▶ _GOAL OF THE EXERCISE_
Taking each line of the records in turn, count those containing "none" and report only the number.

Before-and-after change data:
Segment Open
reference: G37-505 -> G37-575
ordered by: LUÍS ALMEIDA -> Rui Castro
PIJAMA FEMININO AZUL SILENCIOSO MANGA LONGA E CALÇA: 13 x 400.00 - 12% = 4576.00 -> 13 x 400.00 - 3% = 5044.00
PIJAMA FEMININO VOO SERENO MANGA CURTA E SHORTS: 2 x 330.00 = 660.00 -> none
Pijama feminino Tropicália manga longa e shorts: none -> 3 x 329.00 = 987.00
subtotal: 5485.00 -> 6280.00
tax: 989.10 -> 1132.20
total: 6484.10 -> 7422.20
Segment Closed
▶ _RESPONSE BOX_
2